● WHAT YOU ARE ASKED TO DO
Your copy should repeat each record below exactly and contain no images.

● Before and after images
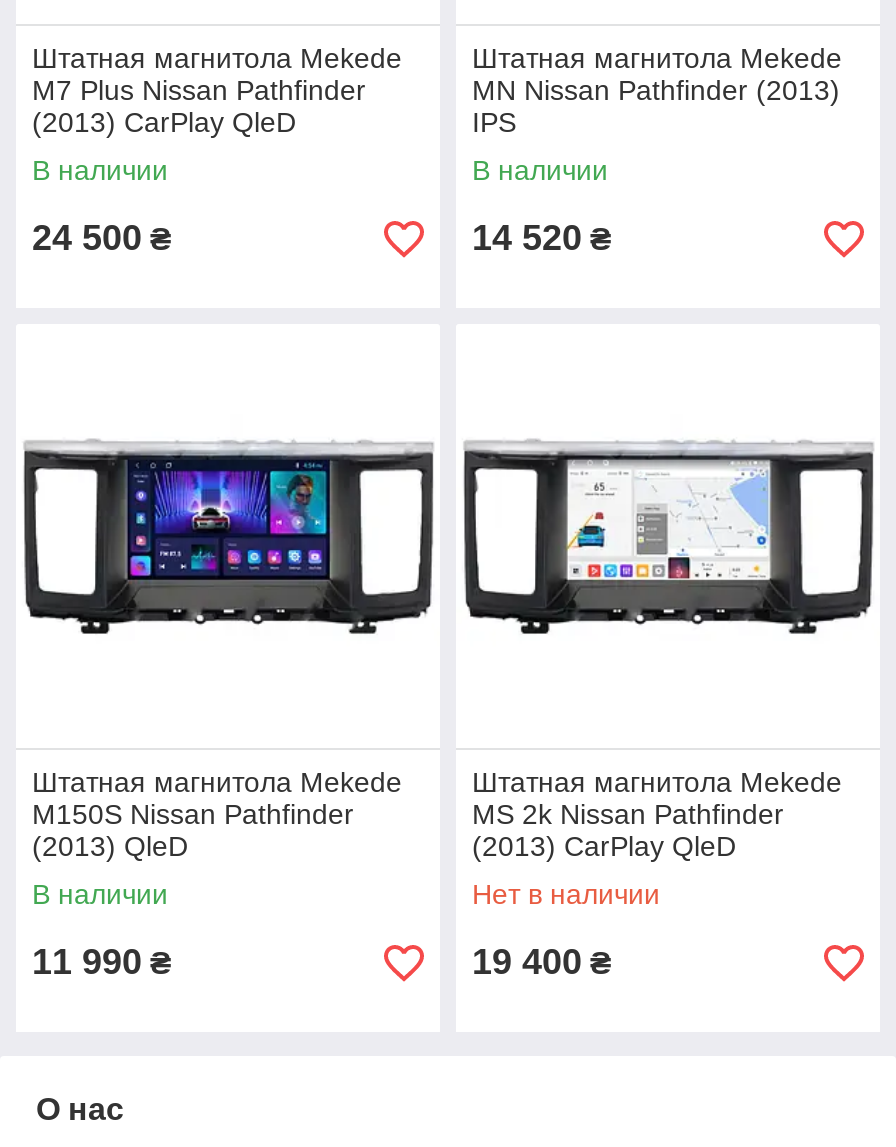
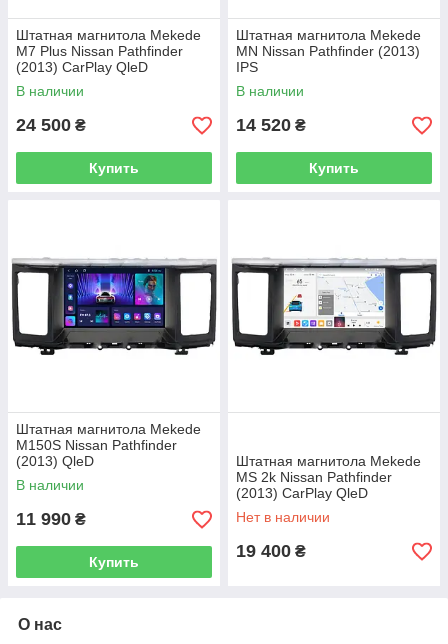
+ Купить

+ Купить

+ Купить
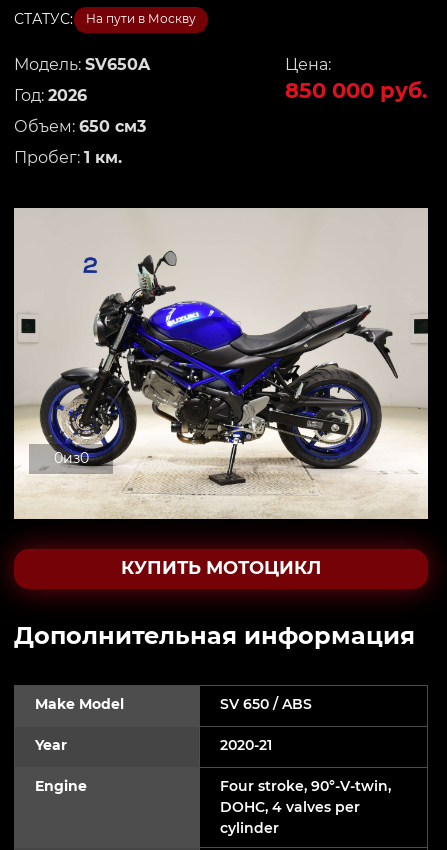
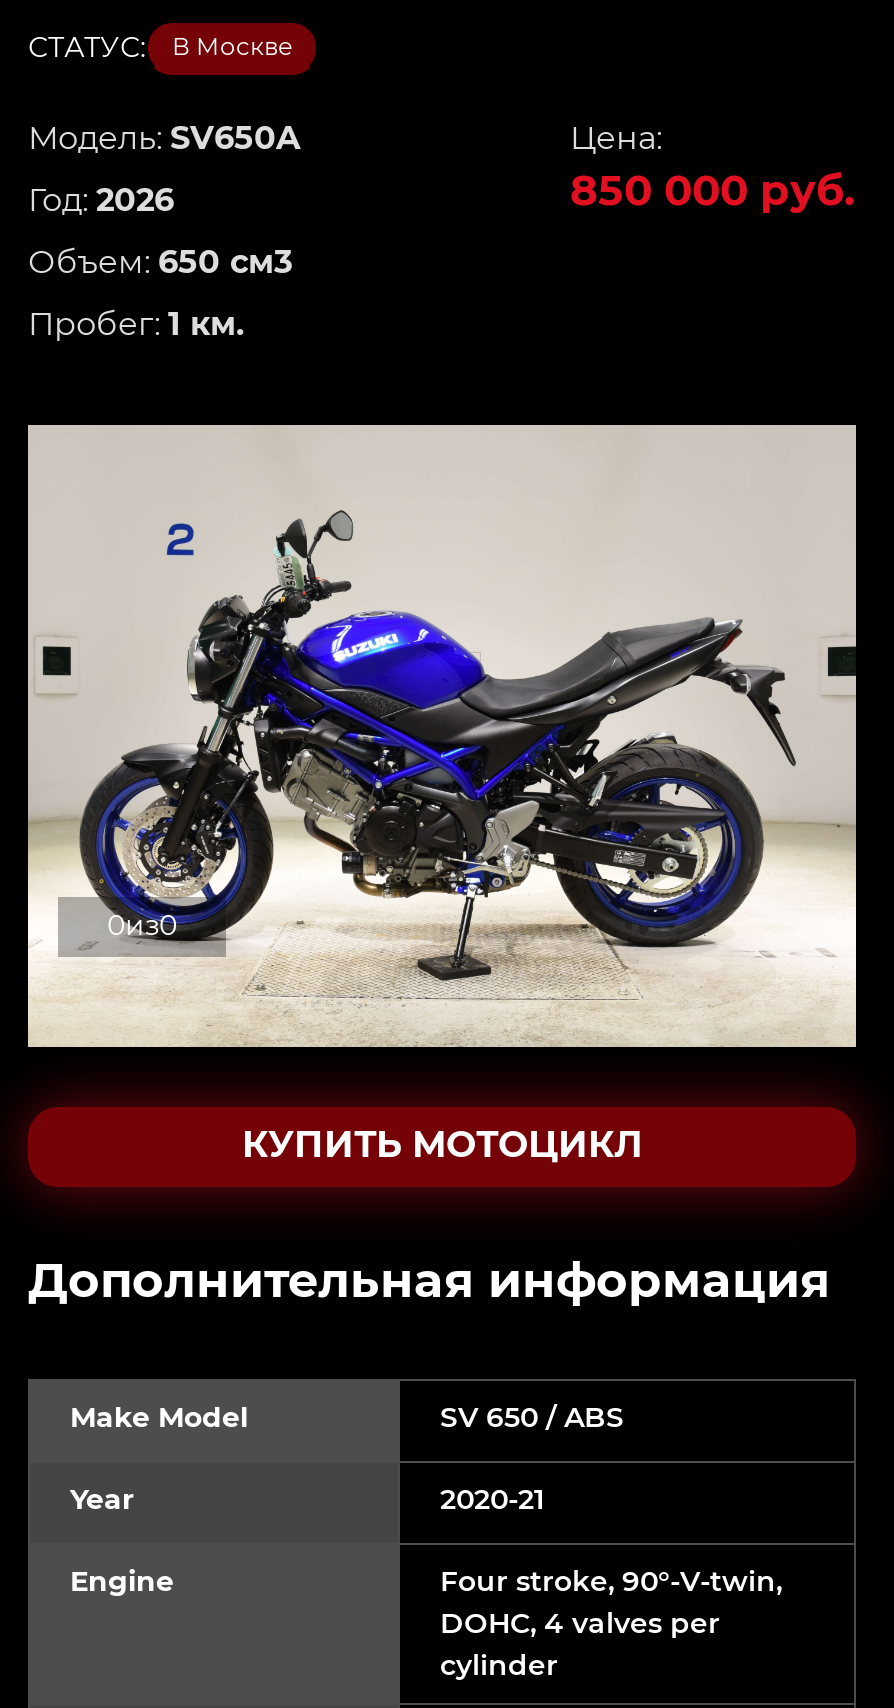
- На пути в Москву
+ В Москве
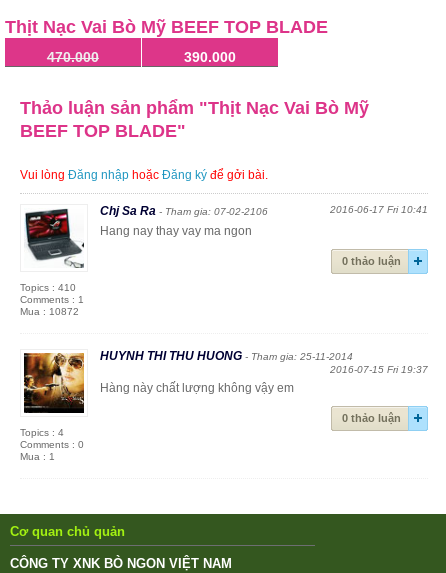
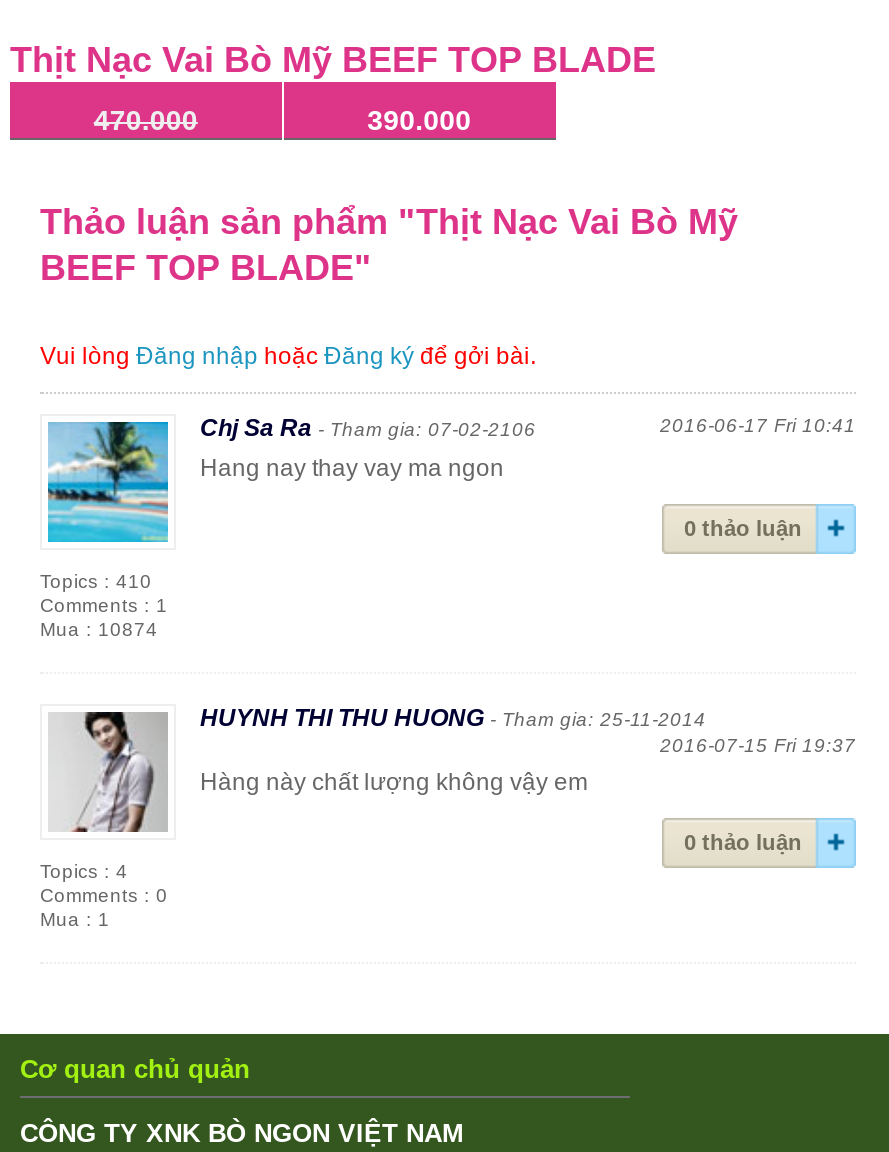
- [image]
- Mua : 10872
+ [image]
+ Mua : 10874

- [image]
+ [image]
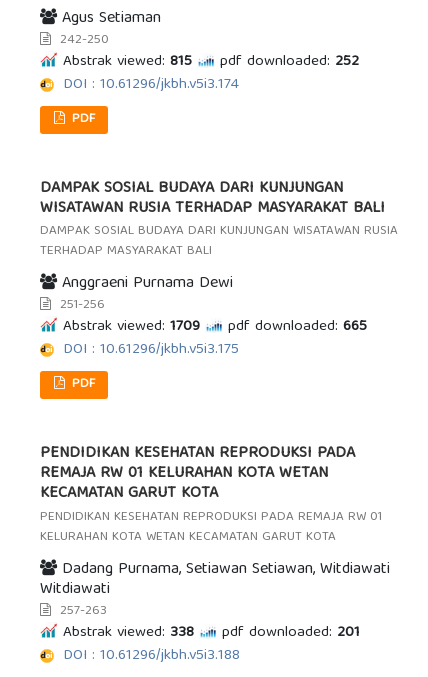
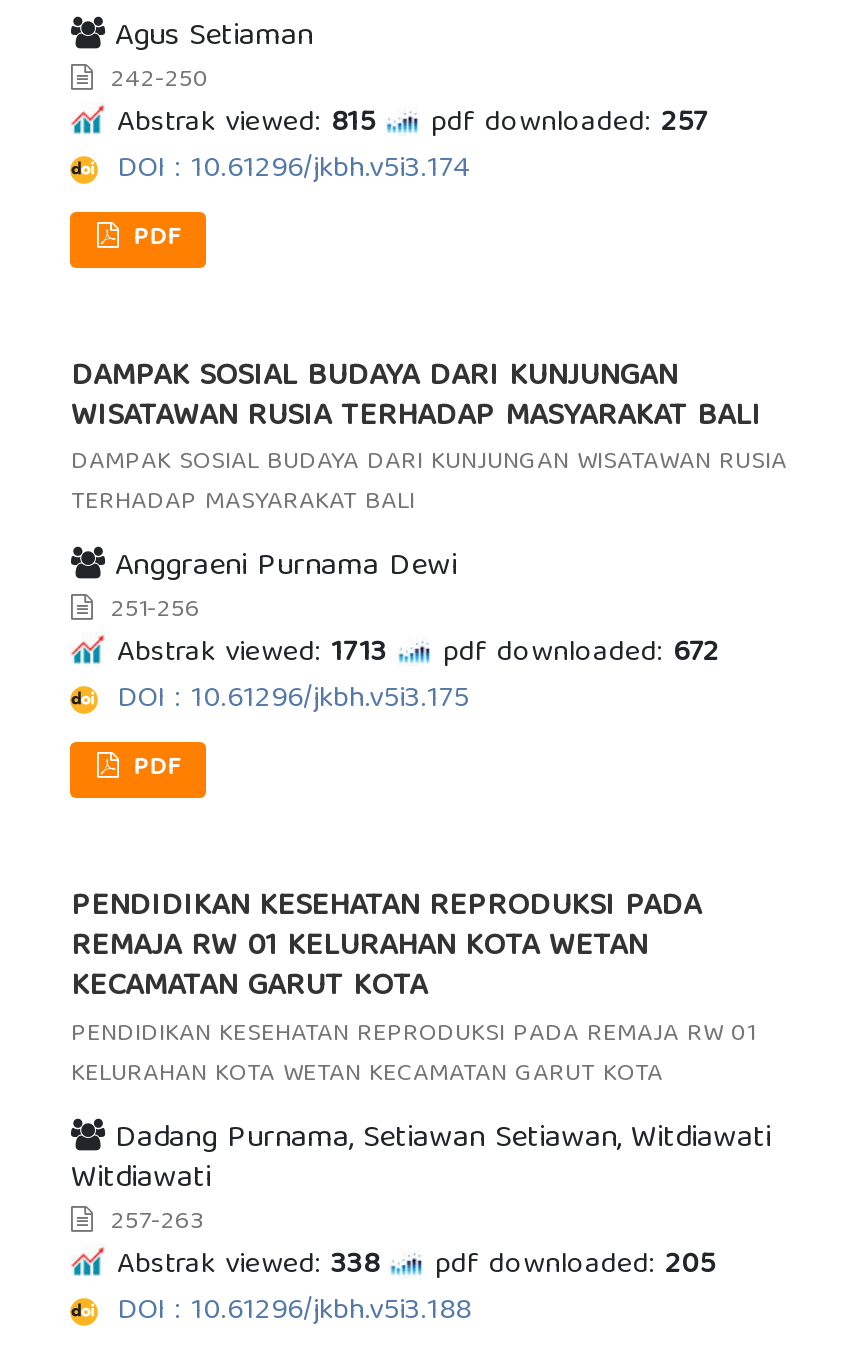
- pdf downloaded: 252
+ pdf downloaded: 257

- Abstrak viewed: 1709
+ Abstrak viewed: 1713

- pdf downloaded: 665
+ pdf downloaded: 672

- pdf downloaded: 201
+ pdf downloaded: 205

● EXERCISE RESPONSE
+ Купить

+ Купить

+ Купить
- На пути в Москву
+ В Москве
- [image]
- Mua : 10872
+ [image]
+ Mua : 10874

- [image]
+ [image]
- pdf downloaded: 252
+ pdf downloaded: 257

- Abstrak viewed: 1709
+ Abstrak viewed: 1713

- pdf downloaded: 665
+ pdf downloaded: 672

- pdf downloaded: 201
+ pdf downloaded: 205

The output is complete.